*WHAT TO WORK ON*: Nothing but the pictures should be left out when you copy the records exactly.

*INFORMATION PROVIDED*:
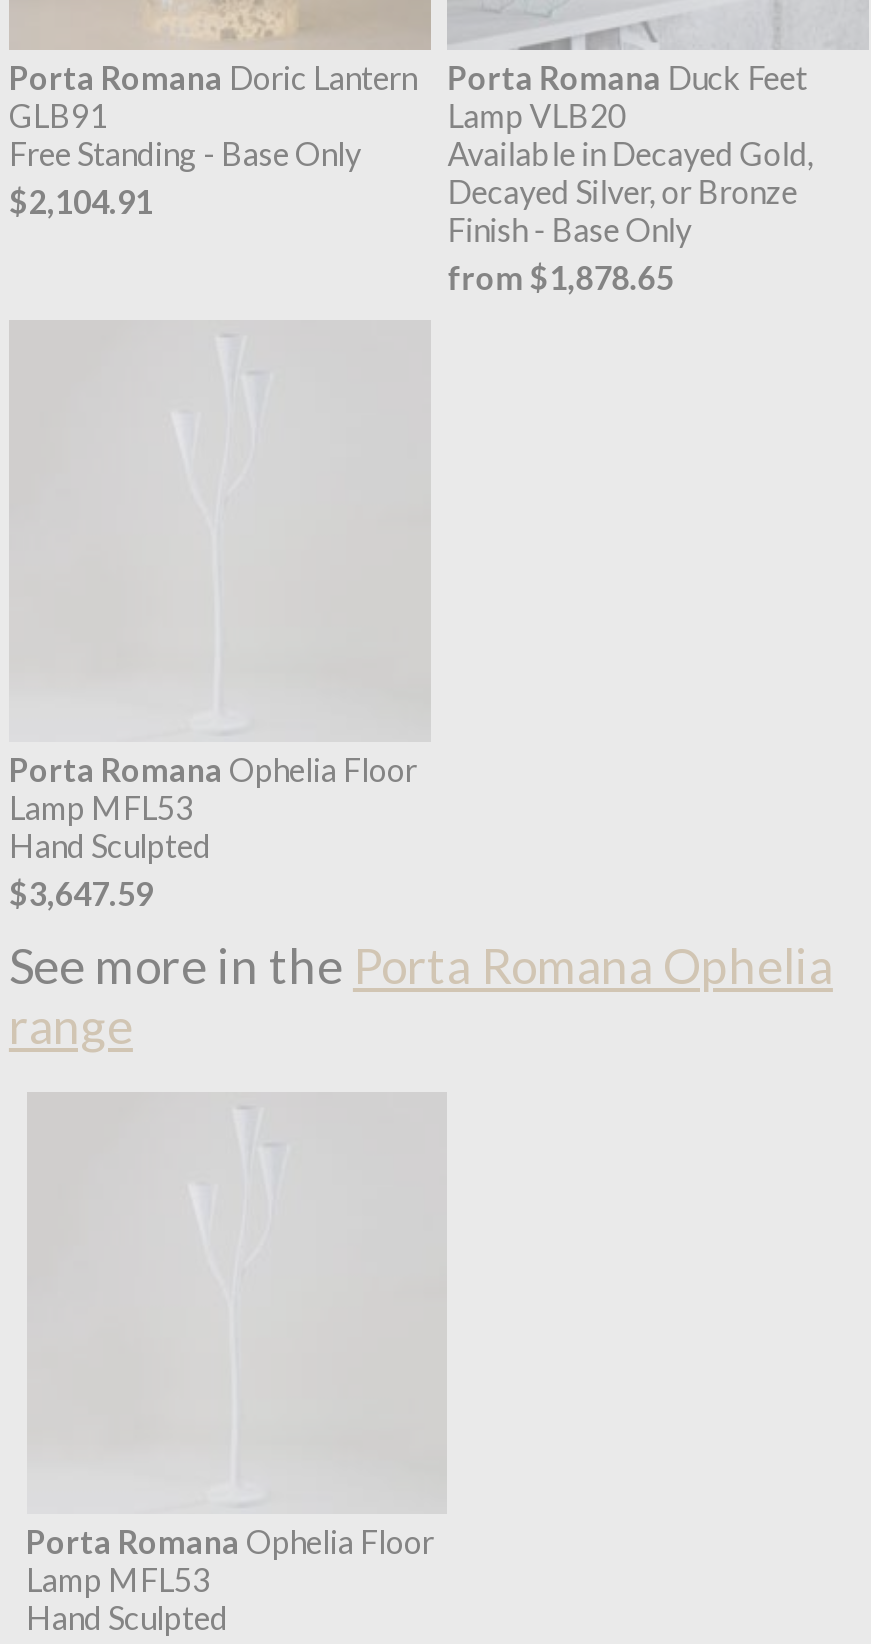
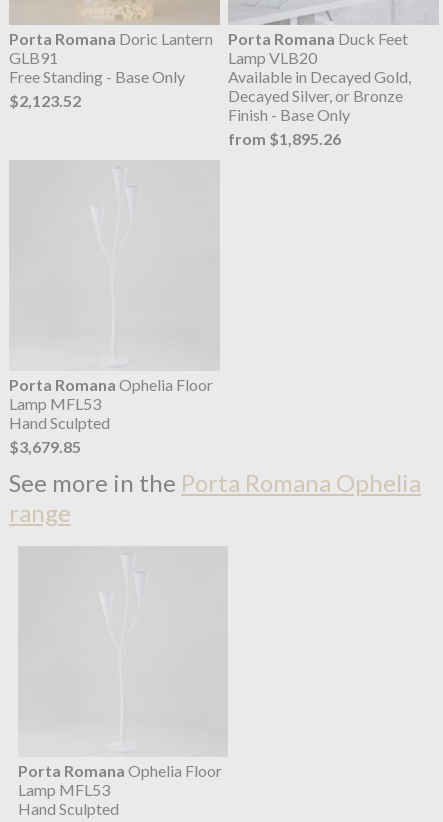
- $2,104.91
+ $2,123.52

- from $1,878.65
+ from $1,895.26

- $3,647.59
+ $3,679.85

*RESULT OF THIS EXERCISE*:
- $2,104.91
+ $2,123.52

- from $1,878.65
+ from $1,895.26

- $3,647.59
+ $3,679.85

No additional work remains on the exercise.